Return the entries in full, exactly as they were written.
--- DATA EXCERPTS Enclosed Below ---
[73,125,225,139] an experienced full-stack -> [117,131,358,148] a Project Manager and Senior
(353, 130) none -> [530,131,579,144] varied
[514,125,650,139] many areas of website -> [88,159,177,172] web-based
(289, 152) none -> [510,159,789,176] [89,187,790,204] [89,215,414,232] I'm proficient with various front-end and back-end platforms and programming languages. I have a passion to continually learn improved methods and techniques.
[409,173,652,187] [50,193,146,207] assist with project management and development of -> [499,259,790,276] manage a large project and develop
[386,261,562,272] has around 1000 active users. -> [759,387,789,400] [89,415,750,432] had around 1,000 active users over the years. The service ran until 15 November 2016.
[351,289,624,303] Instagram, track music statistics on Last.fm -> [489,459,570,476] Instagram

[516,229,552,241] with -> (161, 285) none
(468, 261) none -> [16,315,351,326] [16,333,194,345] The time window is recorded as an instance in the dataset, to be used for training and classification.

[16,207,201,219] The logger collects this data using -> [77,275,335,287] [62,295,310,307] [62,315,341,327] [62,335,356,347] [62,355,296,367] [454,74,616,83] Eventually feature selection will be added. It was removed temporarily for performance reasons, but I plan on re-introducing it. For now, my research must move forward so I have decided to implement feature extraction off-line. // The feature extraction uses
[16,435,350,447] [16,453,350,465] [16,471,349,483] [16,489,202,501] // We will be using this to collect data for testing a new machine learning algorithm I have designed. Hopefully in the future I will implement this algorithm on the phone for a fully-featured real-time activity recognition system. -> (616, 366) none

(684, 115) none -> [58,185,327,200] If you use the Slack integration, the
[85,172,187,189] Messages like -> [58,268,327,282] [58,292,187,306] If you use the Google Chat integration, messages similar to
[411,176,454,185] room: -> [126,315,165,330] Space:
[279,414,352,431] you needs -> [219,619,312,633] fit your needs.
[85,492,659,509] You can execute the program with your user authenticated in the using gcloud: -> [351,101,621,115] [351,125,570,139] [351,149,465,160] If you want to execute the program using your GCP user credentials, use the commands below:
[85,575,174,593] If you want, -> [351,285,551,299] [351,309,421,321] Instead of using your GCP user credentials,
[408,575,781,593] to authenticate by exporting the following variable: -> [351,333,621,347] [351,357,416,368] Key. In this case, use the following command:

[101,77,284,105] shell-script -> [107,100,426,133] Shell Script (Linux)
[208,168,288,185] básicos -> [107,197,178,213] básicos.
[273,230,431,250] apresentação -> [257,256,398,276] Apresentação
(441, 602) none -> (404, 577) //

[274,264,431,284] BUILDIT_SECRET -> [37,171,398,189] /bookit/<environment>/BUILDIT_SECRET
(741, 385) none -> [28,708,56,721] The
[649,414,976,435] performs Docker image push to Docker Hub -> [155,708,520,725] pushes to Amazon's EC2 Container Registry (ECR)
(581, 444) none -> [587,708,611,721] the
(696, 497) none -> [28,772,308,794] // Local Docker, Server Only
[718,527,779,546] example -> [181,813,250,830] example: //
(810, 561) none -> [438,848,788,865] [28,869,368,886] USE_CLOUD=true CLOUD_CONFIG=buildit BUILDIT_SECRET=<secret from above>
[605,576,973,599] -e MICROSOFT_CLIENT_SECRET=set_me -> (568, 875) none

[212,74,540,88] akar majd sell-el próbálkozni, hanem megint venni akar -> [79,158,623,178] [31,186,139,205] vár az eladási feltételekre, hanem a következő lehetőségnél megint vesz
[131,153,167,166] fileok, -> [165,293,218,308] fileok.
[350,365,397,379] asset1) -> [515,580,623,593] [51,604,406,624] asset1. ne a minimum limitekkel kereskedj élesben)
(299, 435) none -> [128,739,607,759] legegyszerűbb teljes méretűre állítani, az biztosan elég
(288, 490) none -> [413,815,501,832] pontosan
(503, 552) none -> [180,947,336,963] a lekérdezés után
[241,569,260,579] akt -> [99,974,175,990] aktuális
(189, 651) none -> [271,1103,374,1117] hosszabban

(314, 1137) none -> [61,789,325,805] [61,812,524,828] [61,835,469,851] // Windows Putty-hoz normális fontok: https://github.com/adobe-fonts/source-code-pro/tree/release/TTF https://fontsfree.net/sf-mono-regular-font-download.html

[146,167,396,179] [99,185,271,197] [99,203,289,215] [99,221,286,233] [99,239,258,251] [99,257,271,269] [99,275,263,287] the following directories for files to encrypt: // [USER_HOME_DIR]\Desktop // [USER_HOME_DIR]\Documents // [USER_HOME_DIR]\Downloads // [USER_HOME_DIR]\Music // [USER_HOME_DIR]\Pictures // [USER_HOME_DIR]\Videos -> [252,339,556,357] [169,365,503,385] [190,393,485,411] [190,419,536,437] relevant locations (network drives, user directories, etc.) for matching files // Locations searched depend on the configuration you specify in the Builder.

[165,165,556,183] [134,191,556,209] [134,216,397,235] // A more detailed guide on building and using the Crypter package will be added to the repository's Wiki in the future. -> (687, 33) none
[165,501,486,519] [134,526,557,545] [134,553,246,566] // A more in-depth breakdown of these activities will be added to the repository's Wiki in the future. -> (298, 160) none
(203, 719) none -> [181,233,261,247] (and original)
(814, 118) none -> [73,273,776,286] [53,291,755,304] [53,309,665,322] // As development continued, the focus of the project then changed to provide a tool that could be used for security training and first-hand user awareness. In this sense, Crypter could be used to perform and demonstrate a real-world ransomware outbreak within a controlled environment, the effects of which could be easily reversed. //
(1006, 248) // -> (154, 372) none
--- End of Enclosed DATA EXCERPTS ---
### RESPONSE AREA
[73,125,225,139] an experienced full-stack -> [117,131,358,148] a Project Manager and Senior
(353, 130) none -> [530,131,579,144] varied
[514,125,650,139] many areas of website -> [88,159,177,172] web-based
(289, 152) none -> [510,159,789,176] [89,187,790,204] [89,215,414,232] I'm proficient with various front-end and back-end platforms and programming languages. I have a passion to continually learn improved methods and techniques.
[409,173,652,187] [50,193,146,207] assist with project management and development of -> [499,259,790,276] manage a large project and develop
[386,261,562,272] has around 1000 active users. -> [759,387,789,400] [89,415,750,432] had around 1,000 active users over the years. The service ran until 15 November 2016.
[351,289,624,303] Instagram, track music statistics on Last.fm -> [489,459,570,476] Instagram

[516,229,552,241] with -> (161, 285) none
(468, 261) none -> [16,315,351,326] [16,333,194,345] The time window is recorded as an instance in the dataset, to be used for training and classification.

[16,207,201,219] The logger collects this data using -> [77,275,335,287] [62,295,310,307] [62,315,341,327] [62,335,356,347] [62,355,296,367] [454,74,616,83] Eventually feature selection will be added. It was removed temporarily for performance reasons, but I plan on re-introducing it. For now, my research must move forward so I have decided to implement feature extraction off-line. // The feature extraction uses
[16,435,350,447] [16,453,350,465] [16,471,349,483] [16,489,202,501] // We will be using this to collect data for testing a new machine learning algorithm I have designed. Hopefully in the future I will implement this algorithm on the phone for a fully-featured real-time activity recognition system. -> (616, 366) none

(684, 115) none -> [58,185,327,200] If you use the Slack integration, the
[85,172,187,189] Messages like -> [58,268,327,282] [58,292,187,306] If you use the Google Chat integration, messages similar to
[411,176,454,185] room: -> [126,315,165,330] Space:
[279,414,352,431] you needs -> [219,619,312,633] fit your needs.
[85,492,659,509] You can execute the program with your user authenticated in the using gcloud: -> [351,101,621,115] [351,125,570,139] [351,149,465,160] If you want to execute the program using your GCP user credentials, use the commands below:
[85,575,174,593] If you want, -> [351,285,551,299] [351,309,421,321] Instead of using your GCP user credentials,
[408,575,781,593] to authenticate by exporting the following variable: -> [351,333,621,347] [351,357,416,368] Key. In this case, use the following command:

[101,77,284,105] shell-script -> [107,100,426,133] Shell Script (Linux)
[208,168,288,185] básicos -> [107,197,178,213] básicos.
[273,230,431,250] apresentação -> [257,256,398,276] Apresentação
(441, 602) none -> (404, 577) //

[274,264,431,284] BUILDIT_SECRET -> [37,171,398,189] /bookit/<environment>/BUILDIT_SECRET
(741, 385) none -> [28,708,56,721] The
[649,414,976,435] performs Docker image push to Docker Hub -> [155,708,520,725] pushes to Amazon's EC2 Container Registry (ECR)
(581, 444) none -> [587,708,611,721] the
(696, 497) none -> [28,772,308,794] // Local Docker, Server Only
[718,527,779,546] example -> [181,813,250,830] example: //
(810, 561) none -> [438,848,788,865] [28,869,368,886] USE_CLOUD=true CLOUD_CONFIG=buildit BUILDIT_SECRET=<secret from above>
[605,576,973,599] -e MICROSOFT_CLIENT_SECRET=set_me -> (568, 875) none

[212,74,540,88] akar majd sell-el próbálkozni, hanem megint venni akar -> [79,158,623,178] [31,186,139,205] vár az eladási feltételekre, hanem a következő lehetőségnél megint vesz
[131,153,167,166] fileok, -> [165,293,218,308] fileok.
[350,365,397,379] asset1) -> [515,580,623,593] [51,604,406,624] asset1. ne a minimum limitekkel kereskedj élesben)
(299, 435) none -> [128,739,607,759] legegyszerűbb teljes méretűre állítani, az biztosan elég
(288, 490) none -> [413,815,501,832] pontosan
(503, 552) none -> [180,947,336,963] a lekérdezés után
[241,569,260,579] akt -> [99,974,175,990] aktuális
(189, 651) none -> [271,1103,374,1117] hosszabban

(314, 1137) none -> [61,789,325,805] [61,812,524,828] [61,835,469,851] // Windows Putty-hoz normális fontok: https://github.com/adobe-fonts/source-code-pro/tree/release/TTF https://fontsfree.net/sf-mono-regular-font-download.html

[146,167,396,179] [99,185,271,197] [99,203,289,215] [99,221,286,233] [99,239,258,251] [99,257,271,269] [99,275,263,287] the following directories for files to encrypt: // [USER_HOME_DIR]\Desktop // [USER_HOME_DIR]\Documents // [USER_HOME_DIR]\Downloads // [USER_HOME_DIR]\Music // [USER_HOME_DIR]\Pictures // [USER_HOME_DIR]\Videos -> [252,339,556,357] [169,365,503,385] [190,393,485,411] [190,419,536,437] relevant locations (network drives, user directories, etc.) for matching files // Locations searched depend on the configuration you specify in the Builder.

[165,165,556,183] [134,191,556,209] [134,216,397,235] // A more detailed guide on building and using the Crypter package will be added to the repository's Wiki in the future. -> (687, 33) none
[165,501,486,519] [134,526,557,545] [134,553,246,566] // A more in-depth breakdown of these activities will be added to the repository's Wiki in the future. -> (298, 160) none
(203, 719) none -> [181,233,261,247] (and original)
(814, 118) none -> [73,273,776,286] [53,291,755,304] [53,309,665,322] // As development continued, the focus of the project then changed to provide a tool that could be used for security training and first-hand user awareness. In this sense, Crypter could be used to perform and demonstrate a real-world ransomware outbreak within a controlled environment, the effects of which could be easily reversed. //
(1006, 248) // -> (154, 372) none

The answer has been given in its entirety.